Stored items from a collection
──────
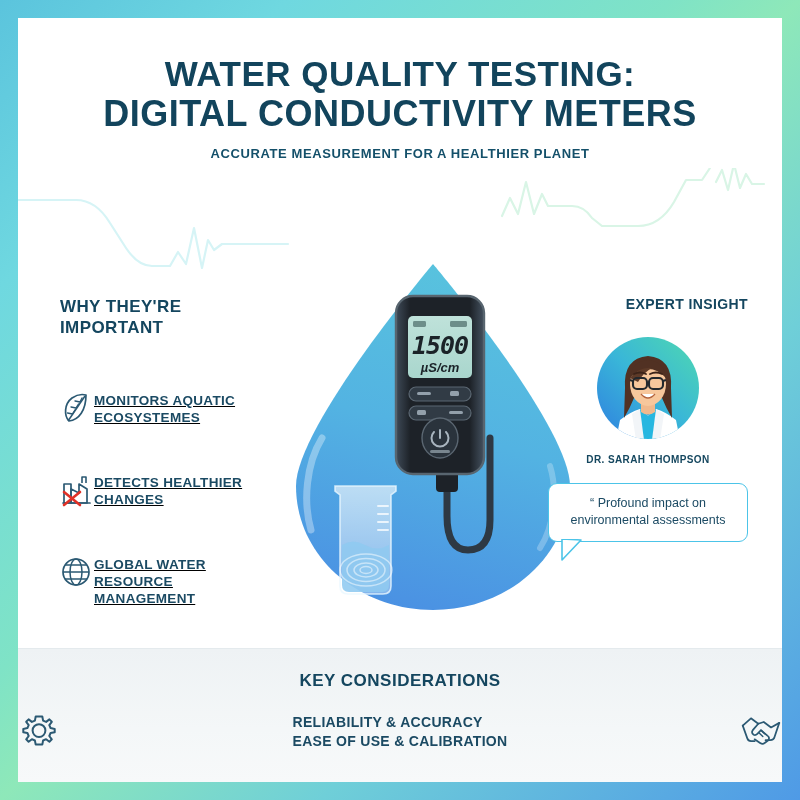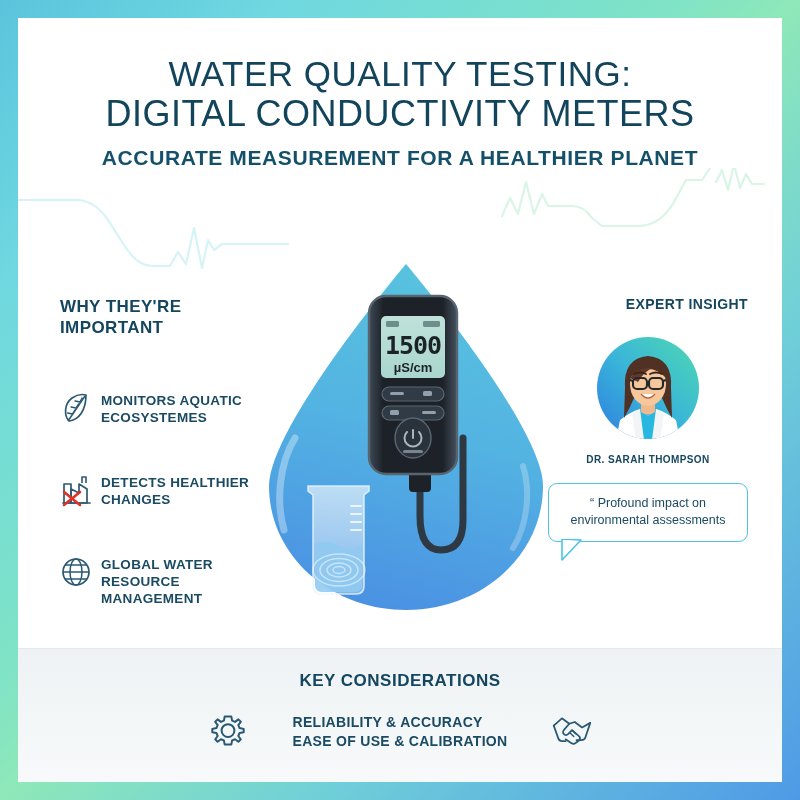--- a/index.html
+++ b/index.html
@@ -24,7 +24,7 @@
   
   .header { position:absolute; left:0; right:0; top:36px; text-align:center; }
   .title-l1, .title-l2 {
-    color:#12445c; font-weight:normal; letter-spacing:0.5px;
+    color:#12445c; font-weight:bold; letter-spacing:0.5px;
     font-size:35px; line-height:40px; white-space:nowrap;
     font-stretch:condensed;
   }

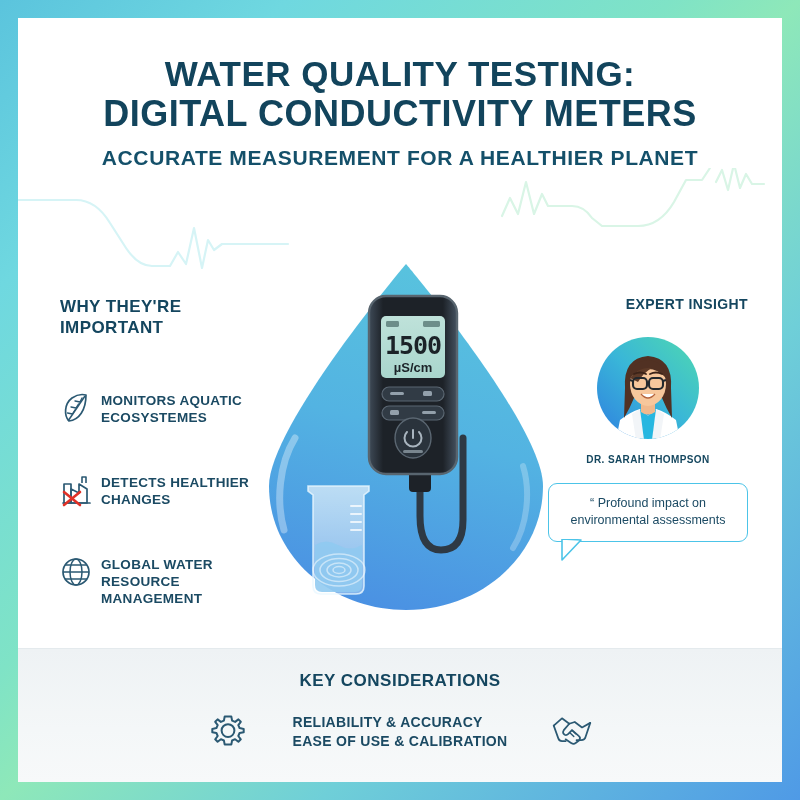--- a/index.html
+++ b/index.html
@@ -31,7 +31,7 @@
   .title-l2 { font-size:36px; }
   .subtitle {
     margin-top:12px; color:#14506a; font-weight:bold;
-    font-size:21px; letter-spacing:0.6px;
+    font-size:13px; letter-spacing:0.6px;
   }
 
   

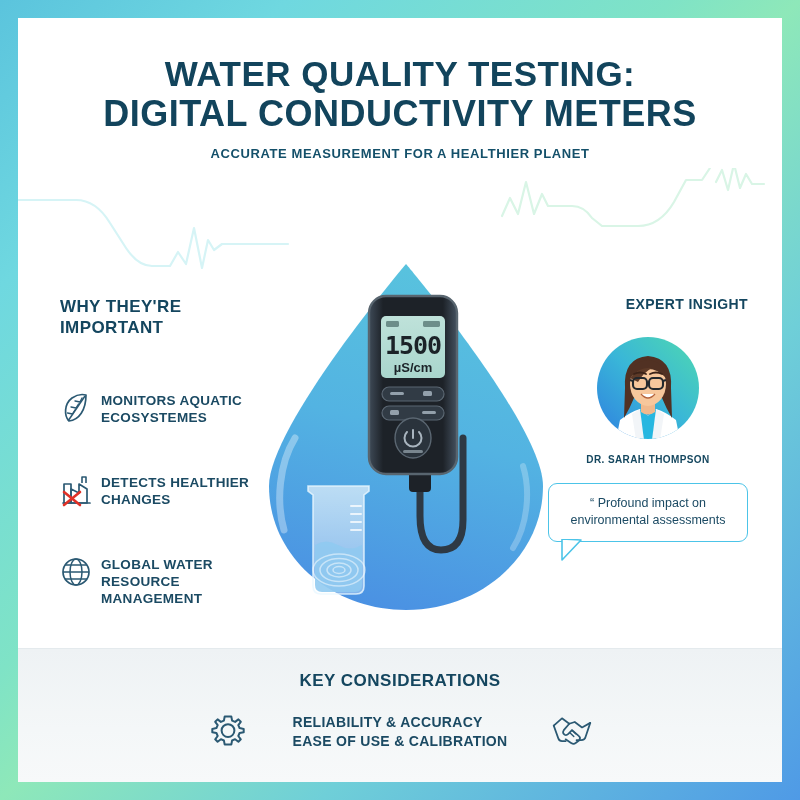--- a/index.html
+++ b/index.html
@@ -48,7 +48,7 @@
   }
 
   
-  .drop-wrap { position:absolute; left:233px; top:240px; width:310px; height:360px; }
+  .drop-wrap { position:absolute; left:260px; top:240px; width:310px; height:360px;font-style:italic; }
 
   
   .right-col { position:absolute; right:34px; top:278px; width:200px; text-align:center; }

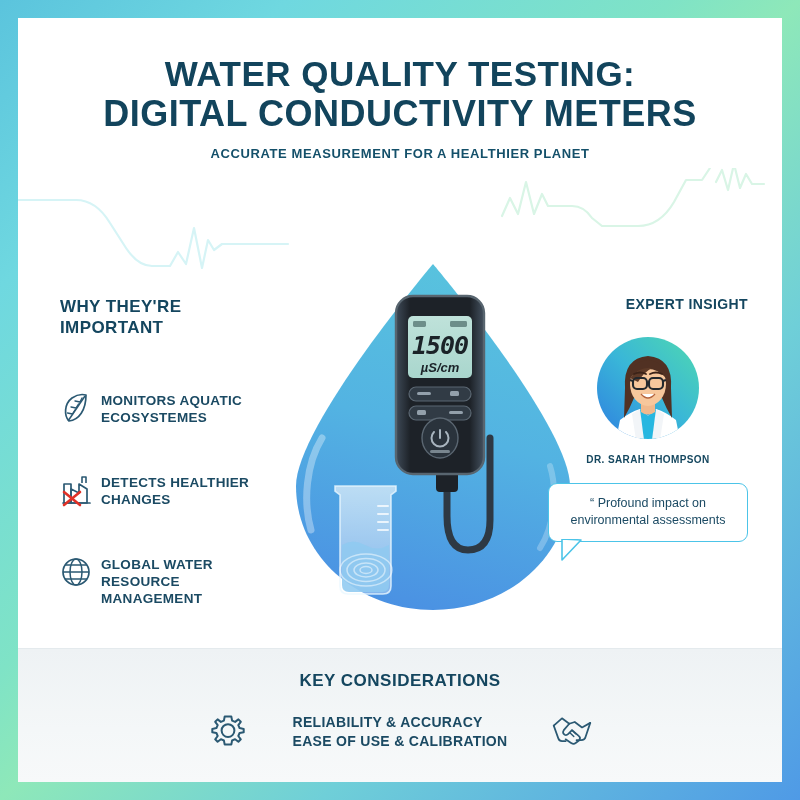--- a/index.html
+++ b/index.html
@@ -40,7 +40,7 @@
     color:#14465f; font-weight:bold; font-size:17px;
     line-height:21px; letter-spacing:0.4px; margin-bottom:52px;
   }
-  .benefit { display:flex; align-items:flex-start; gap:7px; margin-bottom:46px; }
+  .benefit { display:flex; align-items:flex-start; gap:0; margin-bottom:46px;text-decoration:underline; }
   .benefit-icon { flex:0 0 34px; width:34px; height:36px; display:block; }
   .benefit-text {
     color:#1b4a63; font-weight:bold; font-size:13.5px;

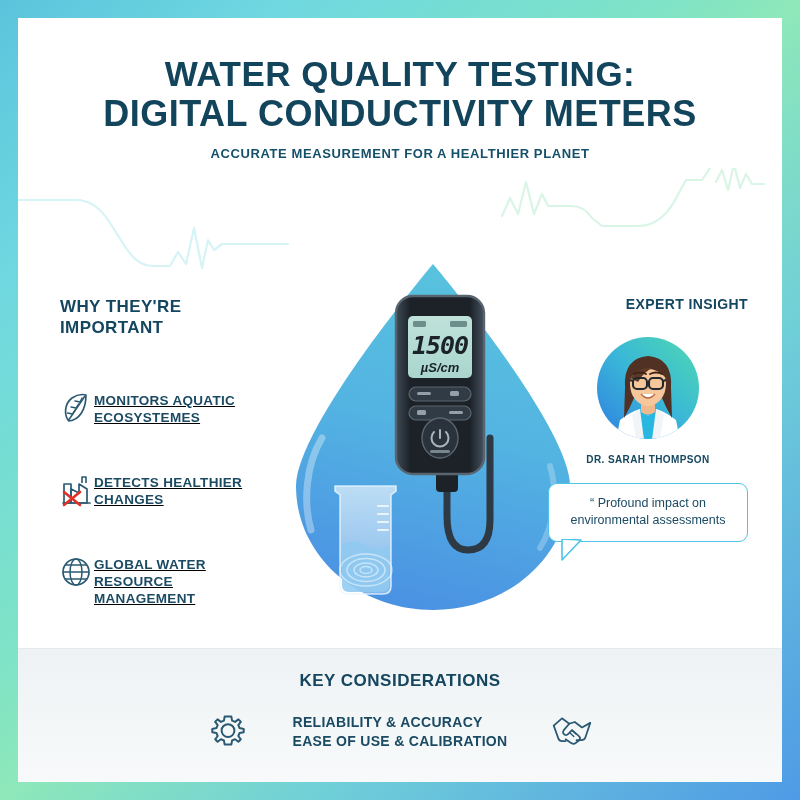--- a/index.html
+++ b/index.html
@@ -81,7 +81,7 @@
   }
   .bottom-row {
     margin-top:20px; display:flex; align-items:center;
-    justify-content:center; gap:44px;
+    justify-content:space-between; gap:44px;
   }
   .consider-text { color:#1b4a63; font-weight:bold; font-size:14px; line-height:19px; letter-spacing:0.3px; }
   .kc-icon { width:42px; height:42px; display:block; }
──────
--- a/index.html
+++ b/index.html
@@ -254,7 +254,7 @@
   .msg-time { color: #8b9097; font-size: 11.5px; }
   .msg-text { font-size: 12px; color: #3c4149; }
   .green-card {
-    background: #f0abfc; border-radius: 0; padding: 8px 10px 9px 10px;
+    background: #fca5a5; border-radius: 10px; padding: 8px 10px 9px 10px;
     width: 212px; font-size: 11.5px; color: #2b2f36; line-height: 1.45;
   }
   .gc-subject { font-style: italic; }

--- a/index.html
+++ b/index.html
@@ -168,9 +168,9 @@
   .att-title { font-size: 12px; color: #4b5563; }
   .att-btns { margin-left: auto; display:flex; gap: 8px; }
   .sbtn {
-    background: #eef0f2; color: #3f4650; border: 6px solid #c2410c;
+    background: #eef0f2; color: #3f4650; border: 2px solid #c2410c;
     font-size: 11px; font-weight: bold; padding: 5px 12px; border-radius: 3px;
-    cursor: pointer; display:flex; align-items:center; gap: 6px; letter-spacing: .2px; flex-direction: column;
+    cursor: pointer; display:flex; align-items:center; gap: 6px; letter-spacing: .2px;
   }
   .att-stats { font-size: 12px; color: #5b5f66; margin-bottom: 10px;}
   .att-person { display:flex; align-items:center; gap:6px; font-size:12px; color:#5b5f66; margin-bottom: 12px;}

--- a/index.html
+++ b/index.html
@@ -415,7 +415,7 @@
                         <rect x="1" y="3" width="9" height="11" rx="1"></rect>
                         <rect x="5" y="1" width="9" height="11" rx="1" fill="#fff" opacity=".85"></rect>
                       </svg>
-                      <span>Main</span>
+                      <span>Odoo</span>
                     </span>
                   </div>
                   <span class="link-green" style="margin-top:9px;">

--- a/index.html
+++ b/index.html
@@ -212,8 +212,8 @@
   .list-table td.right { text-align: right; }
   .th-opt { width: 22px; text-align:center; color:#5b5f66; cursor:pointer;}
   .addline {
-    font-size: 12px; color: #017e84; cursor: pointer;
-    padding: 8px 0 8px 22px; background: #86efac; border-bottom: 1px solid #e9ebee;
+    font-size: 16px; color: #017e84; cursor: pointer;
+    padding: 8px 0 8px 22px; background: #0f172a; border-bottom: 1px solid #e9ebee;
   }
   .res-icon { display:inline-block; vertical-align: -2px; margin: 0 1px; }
──────
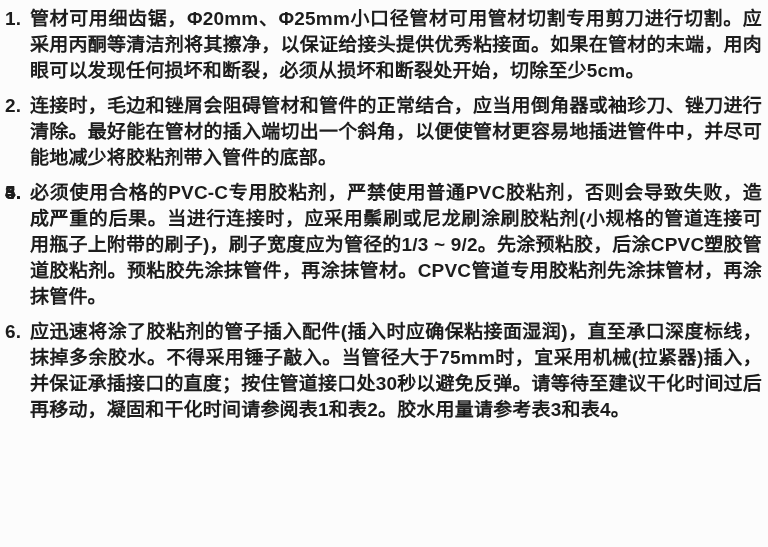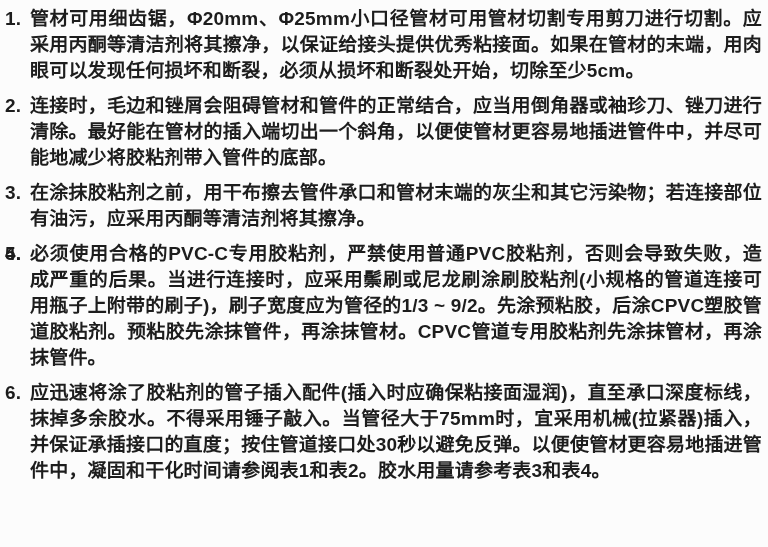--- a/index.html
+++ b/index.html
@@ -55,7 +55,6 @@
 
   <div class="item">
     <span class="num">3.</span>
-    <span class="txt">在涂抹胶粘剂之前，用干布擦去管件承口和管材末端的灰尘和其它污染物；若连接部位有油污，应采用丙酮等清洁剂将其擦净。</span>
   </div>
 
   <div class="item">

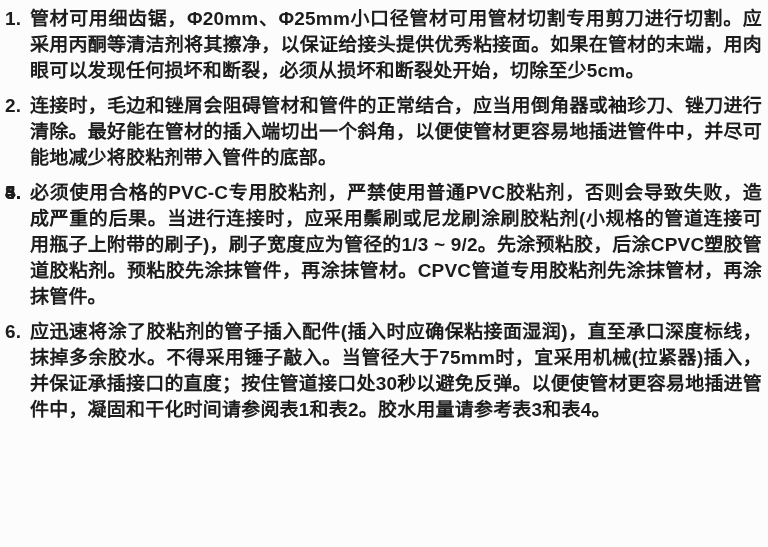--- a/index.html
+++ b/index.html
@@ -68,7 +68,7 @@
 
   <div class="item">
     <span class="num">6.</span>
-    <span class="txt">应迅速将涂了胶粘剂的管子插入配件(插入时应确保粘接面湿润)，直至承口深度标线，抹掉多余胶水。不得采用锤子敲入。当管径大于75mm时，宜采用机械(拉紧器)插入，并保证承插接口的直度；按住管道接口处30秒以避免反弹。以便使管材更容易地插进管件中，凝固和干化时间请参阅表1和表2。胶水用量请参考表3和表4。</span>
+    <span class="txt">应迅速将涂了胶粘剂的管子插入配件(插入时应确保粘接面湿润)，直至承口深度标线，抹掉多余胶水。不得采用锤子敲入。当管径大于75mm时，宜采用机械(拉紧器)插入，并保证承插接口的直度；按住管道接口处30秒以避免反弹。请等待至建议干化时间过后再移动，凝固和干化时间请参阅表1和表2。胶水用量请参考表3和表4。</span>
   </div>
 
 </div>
──────
Requirement
Your answer must be the lines above from the one containing "-415,7 +415,7 @@" to the one containing "display:inline-block; vertical-align: -2px;", both included, restated word for word.

Written reply
@@ -415,7 +415,7 @@
                         <rect x="1" y="3" width="9" height="11" rx="1"></rect>
                         <rect x="5" y="1" width="9" height="11" rx="1" fill="#fff" opacity=".85"></rect>
                       </svg>
-                      <span>Main</span>
+                      <span>Odoo</span>
                     </span>
                   </div>
                   <span class="link-green" style="margin-top:9px;">

--- a/index.html
+++ b/index.html
@@ -212,8 +212,8 @@
   .list-table td.right { text-align: right; }
   .th-opt { width: 22px; text-align:center; color:#5b5f66; cursor:pointer;}
   .addline {
-    font-size: 12px; color: #017e84; cursor: pointer;
-    padding: 8px 0 8px 22px; background: #86efac; border-bottom: 1px solid #e9ebee;
+    font-size: 16px; color: #017e84; cursor: pointer;
+    padding: 8px 0 8px 22px; background: #0f172a; border-bottom: 1px solid #e9ebee;
   }
   .res-icon { display:inline-block; vertical-align: -2px; margin: 0 1px; }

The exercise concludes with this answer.